Internet et NTIC : Un usage à revoir .

Esclave ou maître, qui sommes-nous?
Techno: Proposé par Max actualisé le 11/01/2018

L'informatique à ses débuts était un outil au service des utilisateurs. Avec le développement d'internet et de l'interconnexion permanente, le principe s'est inversé. Les utilisateurs sont devenus des souris de laboratoires dont les comportements sont observés, scrutés à l'aide des NTIC.

Il est plus que temps que nous apprenions, enfin, à utiliser les NTIC à notre bénéfice et non l'inverse.

Combien d'entre nous ont reçu une ou plusieurs formations pour apprendre à maîtriser ces outils, je dis maîtriser, pas utiliser ?
Pour combien d'entre nous l'apprentissage de ces outils s'est fait de manière empirique, confronté à l'outil pour un usage basique.
Combien d'entre nous ont lu le mode d'emploi, la notice d'utilisation ?
Combien savaient qu'en achetant un smartphone, ils seraient pistés pour ne pas dire espionnés (observés à leur insu, secrètement)
La même question vaut pour les moteurs de recherches et les sites que nous visitons.
Qui savait, avant les lanceurs d'alertes, que nos communications, téléphone ou courriel, étaient surveillées?
Qui sait ou se rappelle que les FAI conservent pendant un an le journal de vos connexions et les fournira sur simple requête administrative ?

Nous sommes passés d'un monde de liberté relative à un monde de surveillance généralisée avec la collecte permanente d'informations et de données pour un usage non avoué ni explicite.

La seule réponse à ces questions est la formation à la maîtrise des NTIC. Tout comme pour la lecture, il ne suffit pas de décrypter mais de comprendre.

Donc, nous devons revoir de fond en combles nos usages de l'internet et des NTIC pour qu'ils ne soient, à nouveau, que des outils à la disposition de l'utilisateur, pour ne plus être submergé par une avalanche de nouveautés, pas vraiment nouvelles dans le principe mais dans leurs apparitions sur le marché. L'hyper-consommation existe là aussi nous faisant perdre beaucoup d'agilité par une remise en cause permanente de notre organisation. L'herbe n'est pas toujours plus verte ailleurs.

Toute justification par un nouveau modèle économique n'est pas pertinente.

Aucun modèle économique ne devrait mettre en coupe réglée les consommateurs, autrement dit assujettir ses clients et exercer une forme de domination notamment par le monopole. N'oublions pas, que quel que soit le modèle économique, nous sommes tous, tour à tour, producteurs ou prestataires et acheteurs ou utilisateurs.
Comment peut-on accepter qu'une société comme Amazon, ayant vendu sans faire de bénéfices pendant des années, ruine aujourd'hui le commerce local tout en faisant de son patron l'homme le plus riche du monde en 2017?

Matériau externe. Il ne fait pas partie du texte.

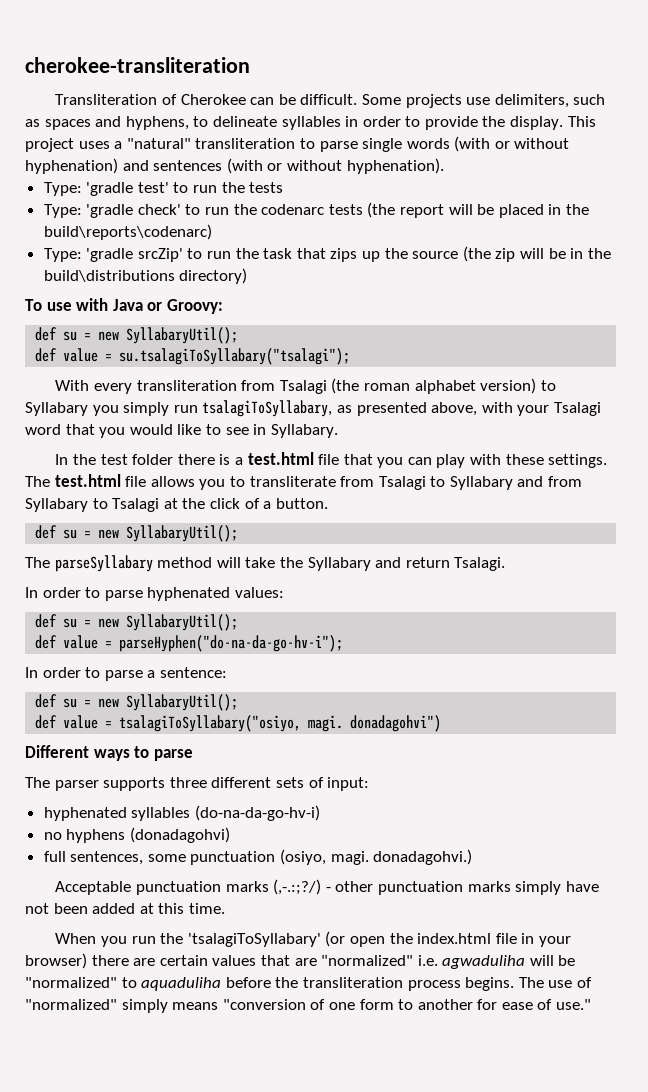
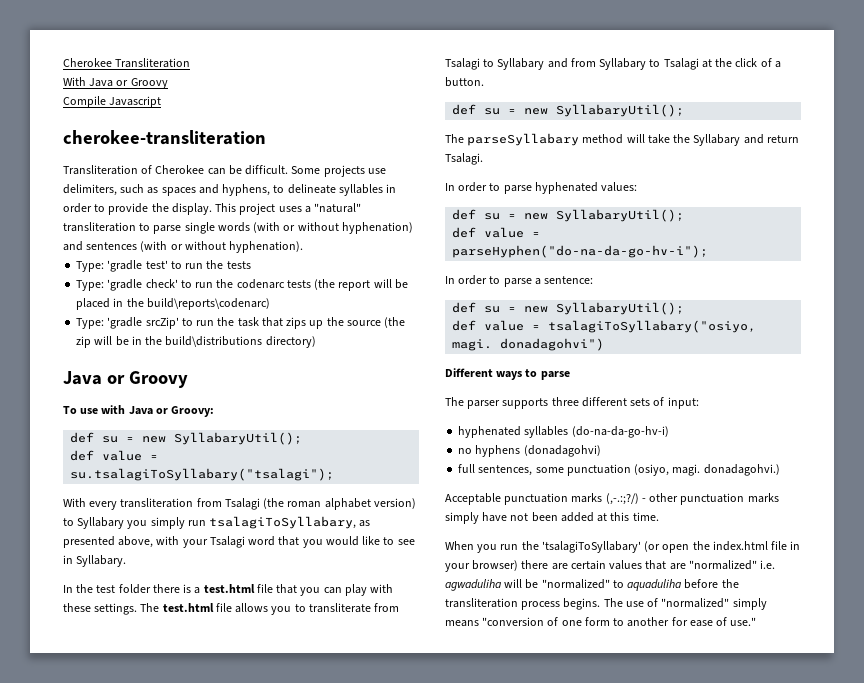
(25, 65) none -> [63,58,191,68] [63,77,168,89] [63,96,162,108] Cherokee Transliteration // With Java or Groovy // Compile Javascript //
(248, 276) none -> [63,371,188,388] // Java or Groovy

Vous voulez pérenniser votre activité, continuer à bénéficier de commerces et de services de proximité, alors n'utilisez plus les services en ligne qui épient vos moindres clics de souris, vos recherches et vos échanges ou navigation sur Internet. Au-delà de la sauvegarde de vos emplois, c'est la préservation d'un mode de vie qui est en jeu. Dans le cas contraire, c'est une marche forcée, inéluctable vers la paupérisation de notre société. La délocalisation de la production de richesses et l'évasion fiscale se font au détriment de la collectivité, au seul bénéfice de quelques-uns.

La nécessaire maîtrise des outils de communication, électronique ou non, doit nous permettre tout à la fois de nous ouvrir aux autres mais aussi de nous préserver d'une utilisation excessive, abusive de nos données ou d'une usurpation d'identité.

Devant les NTIC, nous sommes en situation de déficience intellectuelle. Nos apprentissages n'ont pas suivi l'évolution des usages et des techniques.

Et cela ira en s'aggravant avec le transfert vers le mobile des usages de l'Internet. Pour des raisons techniques sur les mobiles, tablettes et smartphones, les applications sont de plus en plus basiques et ne sont plus que des interfaces avec le cloud, autorisant des réponses binaires sur un parcours balisé, très balisé pour vous amener à la réponse souhaitée par l'éditeur du "service". Ainsi qu'il pleuve, neige ou vente vous serez content. Bref, content, pas content, content quand même!

Conclusions : revoyons nos usages de l'internet sous toutes ses formes, réorganisons nos entreprises sans tout axer sur le numérique et sur le Cloud, qui n'est l'Alpha et l'Oméga que de quelques-uns. Si de nombreux services en ligne sont utiles et efficaces, gardons notre indépendance à l'égard des structures ou des plateformes. Nous en avons l'usage et l'utilité mais elles sont, ou devraient être à notre service. L'inversion des normes n'est pas que dans le code du travail.